BU-902a: How to Measure CCA

Ever since Cadillac invented the starter motor in 1912, car mechanics have explored ways to measure cold cranking amps (CCA). CCA measurements assure that the battery has sufficient power to crank the engine, especially when cold. Typical CCA readings for a car range from 350 to 600A and higher for trucks. SAE J537 specifies that a battery with a CCA reading of 500A can deliver 500A at –18°C (0°F) for 30 seconds without dropping below 7.2 volts.

CCA cannot be “measured,” but it can be “estimated” and the process can take a week per battery. A full CCA test is tedious and is seldom done. To test CCA, apply different discharge currents to see which amperage keeps the battery above a set voltage while cold. Table 1 illustrates the test procedures according to SAE J537, IEC and DIN. The methods are similar and only differ in the length of discharge and the cut-off voltages.

A variety of battery testers have emerged that read CCA. Since current flow relates to ohmic value, most CCA testers measure the internal battery resistance. To test the CCA with a carbon pile, a battery that must have an SoC of 70 to 100 percent. It is then loaded with half the rated CCA for 15 seconds at a temperature of 10º C (50º F) and higher. As an example, a 500 CCA battery will discharge at 250A for 15s, and the battery passes if the voltage stays above 9.6V. Colder temperatures will cause the voltage to drop further. The carbon pile simulates real-life cranking conditions while observing the voltage, but this method cannot estimate capacity.

Mechanics prefer small sizes and device manufactures have developed handheld testers, which induce a momentary high-current pulse that corresponds to the entered CCA value.
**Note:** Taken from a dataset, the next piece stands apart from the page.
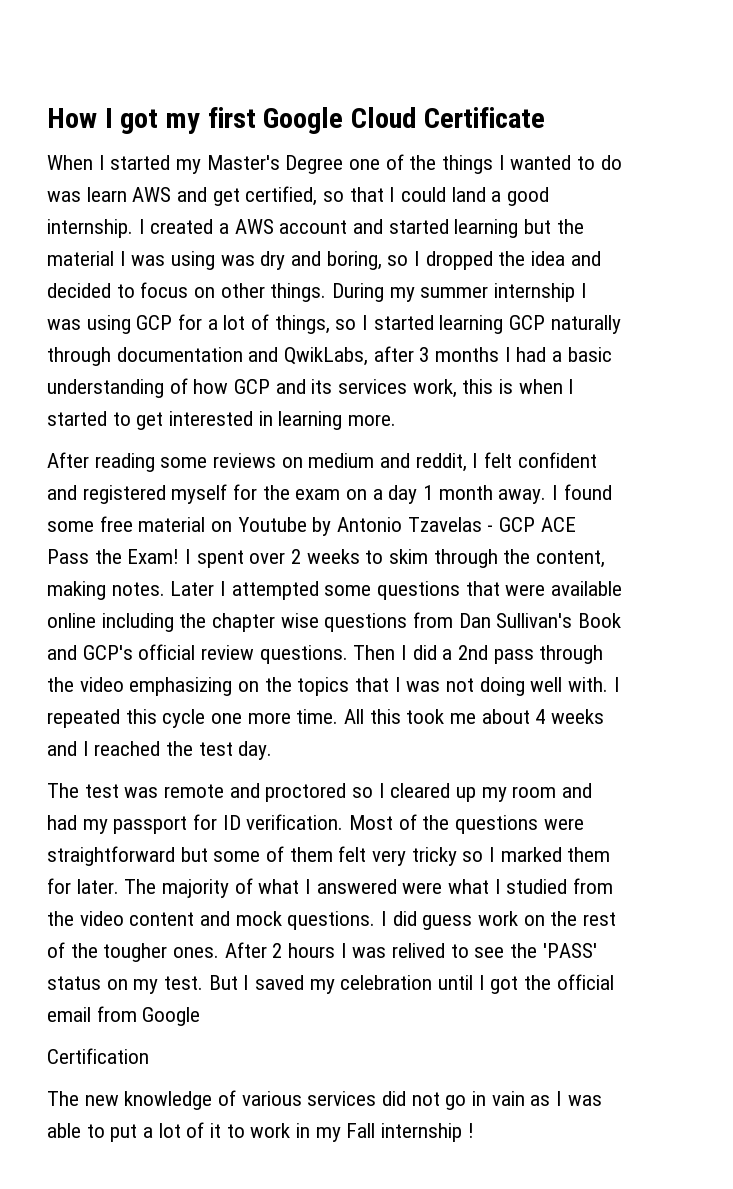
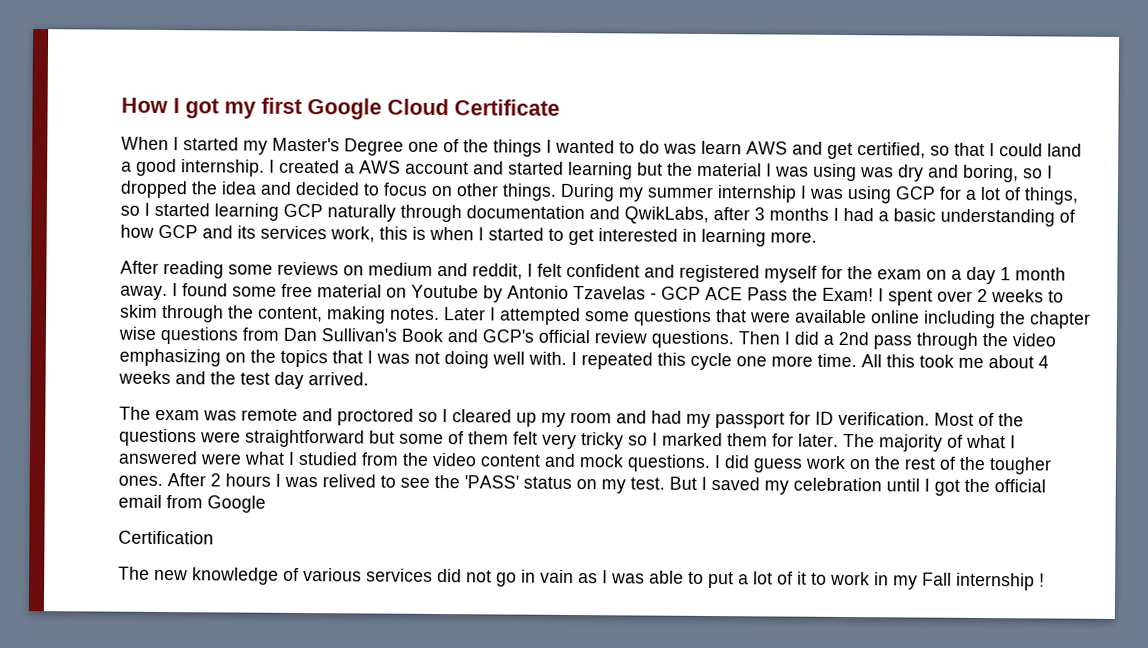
- All this took me about 4 weeks and I reached the test day.
- The test was remote and proctored so I cleared up my room and had my passport for ID verification.
+ All this took me about 4 weeks and the test day arrived.
+ The exam was remote and proctored so I cleared up my room and had my passport for ID verification.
Ohm’s law calculates the internal resistance on hand of the induced voltage drop, and the device provides a CCA-equivalent reading. This test method is fast and convenient, but it does not estimate capacity.

The AC conductance method reads CCA by injecting a single frequency of 80–90 hertz to the battery. These non-invasive units are small and stay cool during the test, but the battery should have a SoC of 70 percent and higher. As with other resistance-based test methods, AC conductance cannot read capacity.

Battery scientists predict that future battery diagnostics lie in EIS by combining the test results of the Randles model with complex modeling to estimate CCA and capacity. Called multi-model electrochemical impedance spectroscopy, the Spectro™-series battery rapid-testers (by Cadex) are the first to utilize the EIS technology(See BU-904: How to Measure Capacity)

Accuracy has always been in question and CCA is especially difficult to verify as the readings are affected by SoC, temperature and and other factors. Figure 2 compares CCA readings taken with AC conductance and the Spectro™ technology at different SoC. Both measurements decline with lower SoC; however Spectro™ is affected less than AC conductance. Since many batteries hover at about 70 percent when the car is brought in for service, the CCA readings between the two methods will appear similar.

The Spectro CA-12 provides stable CCA readings between a SoC of 100 and 40% (red); the values on AC Conductance drop rapidly with SoC (blue).

Figure 3 illustrates CCA readings as a function of SoC and battery performance. The CCA of Battery A, with a capacity of 100 percent, stays steady down to an SoC of 10 percent; Battery B, with 37 percent capacity, starts to show instabilities at an SoC of about 40 percent; and Battery C, with only 22 percent capacity, provides uncertain results. The test clearly demonstrates that battery state-of-health affects the readings. A good battery provides strong symptoms with good accuracy; the readings from a weak battery are muddled and the results are less consistent.

The battery condition governs accuracy. Battery A (100%) is accurate to 10% SoC; Battery B (37%) to 40% SoC. Battery C (22%) delivers unstable results.

Test condition: Batteries are discharged at 20A. CCA is measured every 10 min with Spectro™

No single instrument can evaluate all battery anomalies and rapid-testing only provides rough estimations. A micro-short in a cell, for example, can only be identified by measuring the open circuit voltage (OCV) after a rest or checking the specific gravity of the electrolyte. Rapid-testing might pass the battery as good because a charge covers up the anomaly.

All test methods encounter outliers. Reliable results are only possible if robust symptoms are present. This is not always possible with unformatted batteries and those in storage. No ideal battery test method exists but EIS has the potential of surpassing other technologies.